## [How to complete this task]
All of the data below should be repeated exactly. Pictures should not be included.

-- -- --

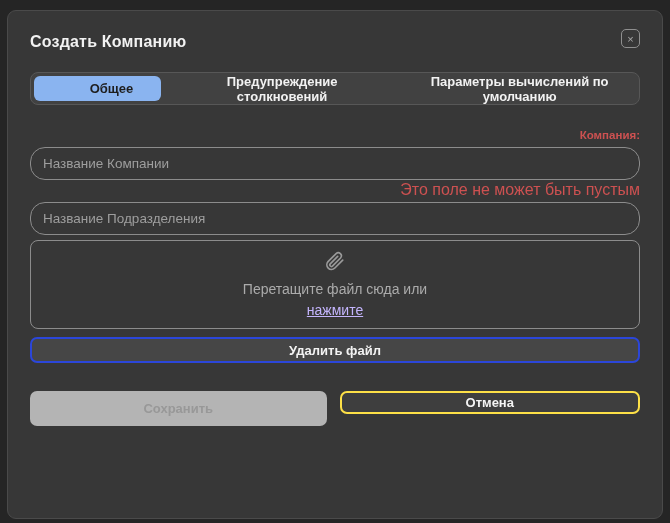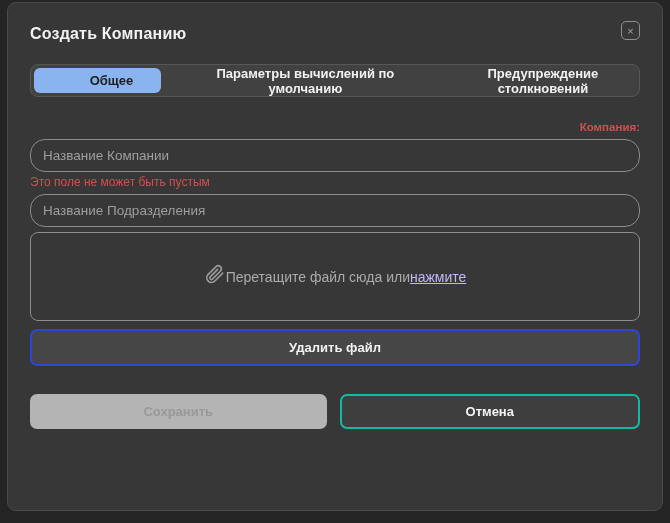--- a/index.html
+++ b/index.html
@@ -4,21 +4,21 @@
 <style>
   * { box-sizing: border-box; margin: 0; padding: 0; }
   html, body {
     width: 670px; height: 523px;
     background: #252525;
     font-family: "Liberation Sans", sans-serif;
     overflow: hidden;
   }
   .dialog {
     position: absolute;
-    left: 7px; top: 2px;
+    left: 7px; top: 10px;
     width: 656px; height: 509px;
     background: #373737;
     border: 1px solid #4a4a4a;
     border-radius: 9px;
     padding: 18px 22px 0 22px;
   }
   
   .dialog-header {
     display: flex;
     align-items: flex-start;
@@ -97,32 +97,33 @@
     border-radius: 15px;
     padding: 0 12px;
     color: #e8e8e8;
     font-family: inherit;
     font-size: 13.5px;
     outline: none;
   }
   .text-input::placeholder { color: #9e9e9e; opacity: 1; }
   .error-text {
     margin-top: 3px;
-    font-size: 12px;
+    font-size: 16px;
     color: #cd5151;
     line-height: 14px;
+    text-align: right;
   }
   
   .dropzone {
     margin-top: 5px;
     height: 89px;
     border: 1px solid #8c8c8c;
     border-radius: 8px;
     display: flex;
-    flex-direction: row;
+    flex-direction: column;
     align-items: center;
     justify-content: center;
     cursor: pointer;
   }
   .dropzone .clip { margin-bottom: 2px; }
   .dz-text {
     color: #ababab;
     font-size: 14px;
     line-height: 20px;
   }
@@ -137,62 +138,62 @@
   .btn {
     font-family: inherit;
     font-size: 13px;
     font-weight: bold;
     border-radius: 7px;
     cursor: pointer;
   }
   .btn-remove {
     margin-top: 8px;
     width: 100%;
-    height: 37px;
+    height: 26px;
     background: #464646;
     border: 2px solid #2b46d9;
     color: #f2f2f2;
   }
   .footer {
     margin-top: 28px;
     display: flex;
     gap: 13px;
   }
   .btn-save {
     flex: 1 1 0;
     height: 35px;
     background: #b4b4b4;
     border: none;
     color: #989898;
     cursor: default;
   }
   .btn-cancel {
     flex: 1 1 0;
-    height: 35px;
+    height: 23px;
     background: #3e3e3e;
-    border: 2px solid #14b8a6;
+    border: 2px solid #fde047;
     color: #f4f4f4;
   }
 </style>
 </head>
 <body>
 
 <div class="dialog">
 
   <div class="dialog-header">
     <div class="dialog-title">Создать Компанию</div>
     <button class="close-btn">
       <span>×</span>
     </button>
   </div>
 
   <div class="tabbar">
     <button class="tab tab-general active">Общее</button>
+    <button class="tab tab-collision">Предупреждение столкновений</button>
     <button class="tab tab-params">Параметры вычислений по умолчанию</button>
-    <button class="tab tab-collision">Предупреждение столкновений</button>
   </div>
 
   <label class="field-label required label-company">Компания:</label>
   <input class="text-input" type="text" placeholder="Название Компании" style="">
   <div class="error-text">Это поле не может быть пустым</div>
 
   <input class="text-input" type="text" placeholder="Название Подразделения" style="">
 
   <div class="dropzone">
     <span class="clip">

-- -- --

## [Response]
--- a/index.html
+++ b/index.html
@@ -4,21 +4,21 @@
 <style>
   * { box-sizing: border-box; margin: 0; padding: 0; }
   html, body {
     width: 670px; height: 523px;
     background: #252525;
     font-family: "Liberation Sans", sans-serif;
     overflow: hidden;
   }
   .dialog {
     position: absolute;
-    left: 7px; top: 2px;
+    left: 7px; top: 10px;
     width: 656px; height: 509px;
     background: #373737;
     border: 1px solid #4a4a4a;
     border-radius: 9px;
     padding: 18px 22px 0 22px;
   }
   
   .dialog-header {
     display: flex;
     align-items: flex-start;
@@ -97,32 +97,33 @@
     border-radius: 15px;
     padding: 0 12px;
     color: #e8e8e8;
     font-family: inherit;
     font-size: 13.5px;
     outline: none;
   }
   .text-input::placeholder { color: #9e9e9e; opacity: 1; }
   .error-text {
     margin-top: 3px;
-    font-size: 12px;
+    font-size: 16px;
     color: #cd5151;
     line-height: 14px;
+    text-align: right;
   }
   
   .dropzone {
     margin-top: 5px;
     height: 89px;
     border: 1px solid #8c8c8c;
     border-radius: 8px;
     display: flex;
-    flex-direction: row;
+    flex-direction: column;
     align-items: center;
     justify-content: center;
     cursor: pointer;
   }
   .dropzone .clip { margin-bottom: 2px; }
   .dz-text {
     color: #ababab;
     font-size: 14px;
     line-height: 20px;
   }
@@ -137,62 +138,62 @@
   .btn {
     font-family: inherit;
     font-size: 13px;
     font-weight: bold;
     border-radius: 7px;
     cursor: pointer;
   }
   .btn-remove {
     margin-top: 8px;
     width: 100%;
-    height: 37px;
+    height: 26px;
     background: #464646;
     border: 2px solid #2b46d9;
     color: #f2f2f2;
   }
   .footer {
     margin-top: 28px;
     display: flex;
     gap: 13px;
   }
   .btn-save {
     flex: 1 1 0;
     height: 35px;
     background: #b4b4b4;
     border: none;
     color: #989898;
     cursor: default;
   }
   .btn-cancel {
     flex: 1 1 0;
-    height: 35px;
+    height: 23px;
     background: #3e3e3e;
-    border: 2px solid #14b8a6;
+    border: 2px solid #fde047;
     color: #f4f4f4;
   }
 </style>
 </head>
 <body>
 
 <div class="dialog">
 
   <div class="dialog-header">
     <div class="dialog-title">Создать Компанию</div>
     <button class="close-btn">
       <span>×</span>
     </button>
   </div>
 
   <div class="tabbar">
     <button class="tab tab-general active">Общее</button>
+    <button class="tab tab-collision">Предупреждение столкновений</button>
     <button class="tab tab-params">Параметры вычислений по умолчанию</button>
-    <button class="tab tab-collision">Предупреждение столкновений</button>
   </div>
 
   <label class="field-label required label-company">Компания:</label>
   <input class="text-input" type="text" placeholder="Название Компании" style="">
   <div class="error-text">Это поле не может быть пустым</div>
 
   <input class="text-input" type="text" placeholder="Название Подразделения" style="">
 
   <div class="dropzone">
     <span class="clip">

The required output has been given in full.